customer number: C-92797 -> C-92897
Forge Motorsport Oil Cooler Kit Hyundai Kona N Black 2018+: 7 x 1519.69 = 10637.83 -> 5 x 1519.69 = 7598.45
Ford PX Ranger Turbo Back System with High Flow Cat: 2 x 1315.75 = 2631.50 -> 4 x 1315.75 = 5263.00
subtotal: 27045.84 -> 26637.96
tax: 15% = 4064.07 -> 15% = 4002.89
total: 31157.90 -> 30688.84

--

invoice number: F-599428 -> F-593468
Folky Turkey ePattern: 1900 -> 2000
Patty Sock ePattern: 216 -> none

==

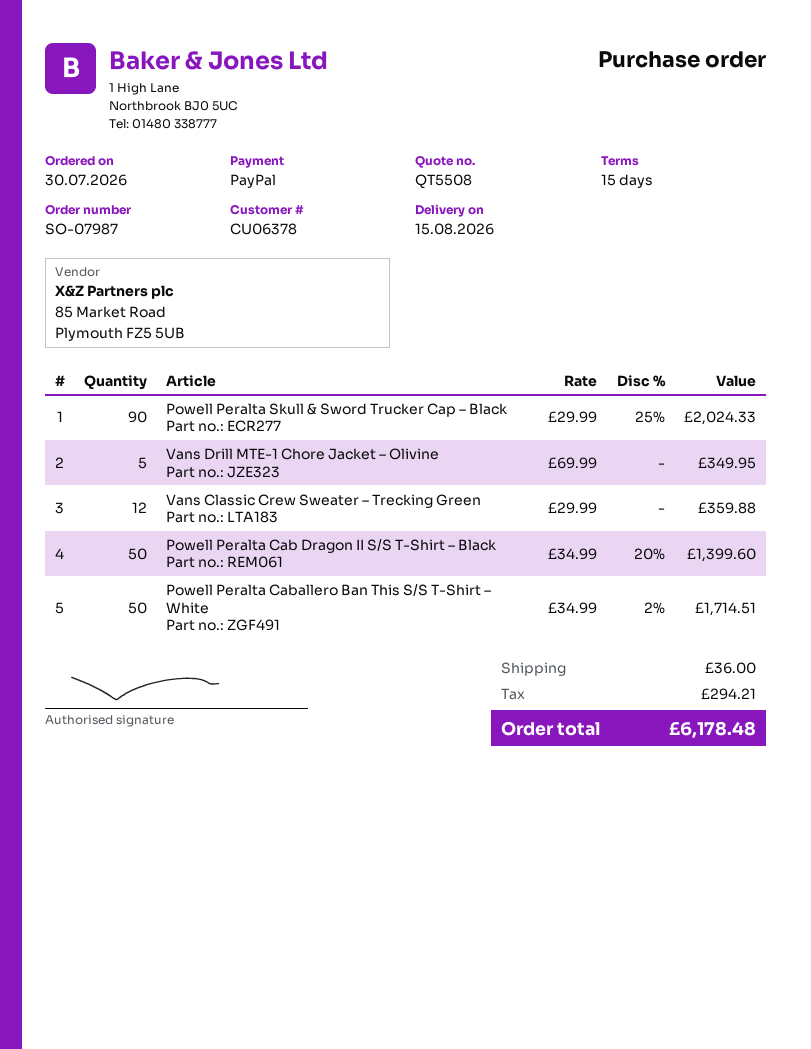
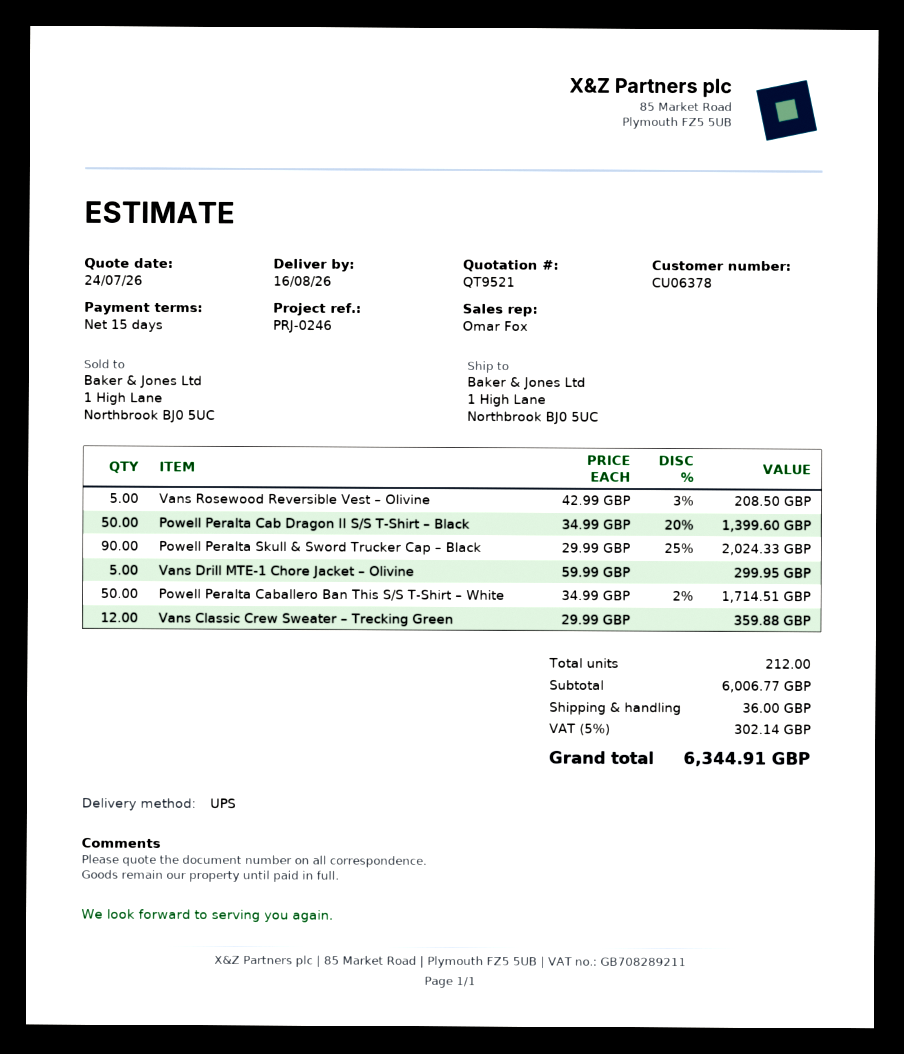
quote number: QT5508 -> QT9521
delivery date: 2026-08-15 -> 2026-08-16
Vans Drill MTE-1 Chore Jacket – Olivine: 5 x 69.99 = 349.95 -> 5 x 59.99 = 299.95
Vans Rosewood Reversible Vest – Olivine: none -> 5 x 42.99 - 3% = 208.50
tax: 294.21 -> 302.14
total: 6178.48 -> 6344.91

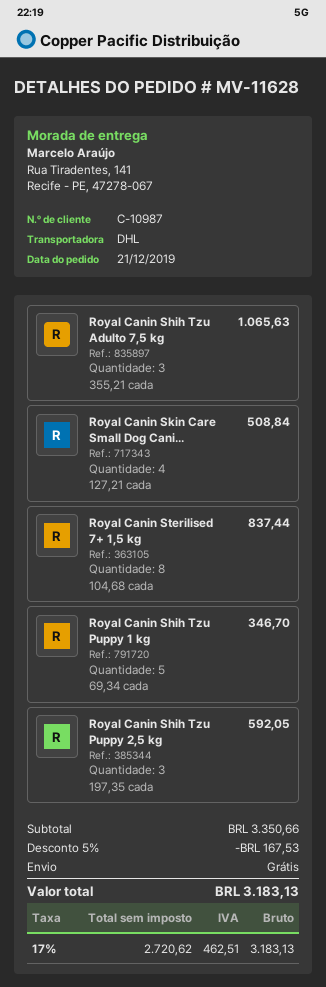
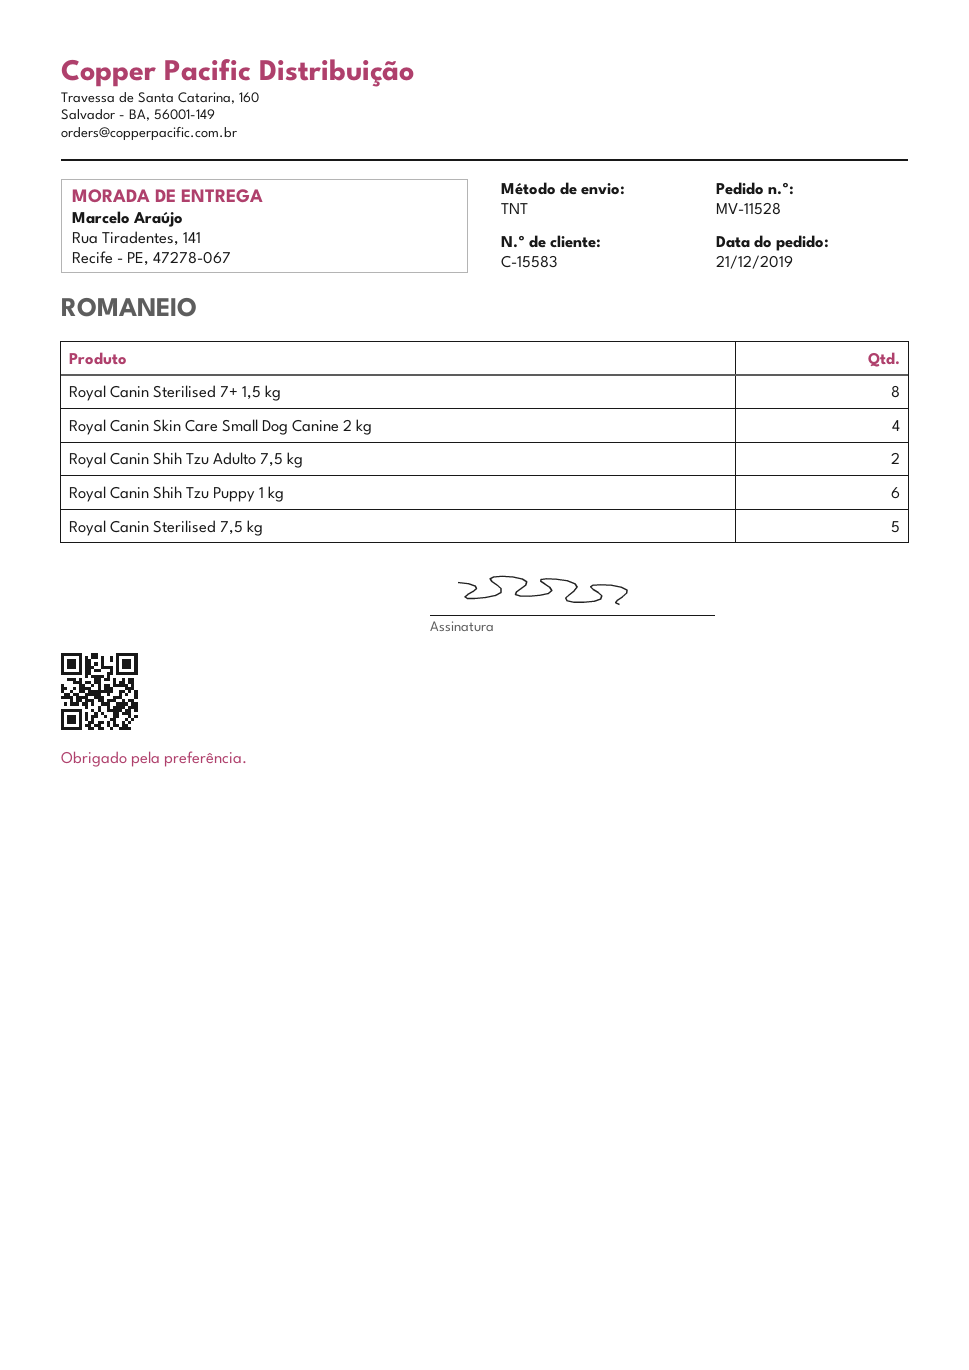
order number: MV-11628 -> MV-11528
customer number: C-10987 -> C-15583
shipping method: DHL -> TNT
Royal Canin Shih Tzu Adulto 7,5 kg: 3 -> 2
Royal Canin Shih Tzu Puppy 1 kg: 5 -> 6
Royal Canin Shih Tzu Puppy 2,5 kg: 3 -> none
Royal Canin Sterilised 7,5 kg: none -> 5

## Task prompt
Count the lines of the material that include the word "Canin", then report only the total.

## Written answer
4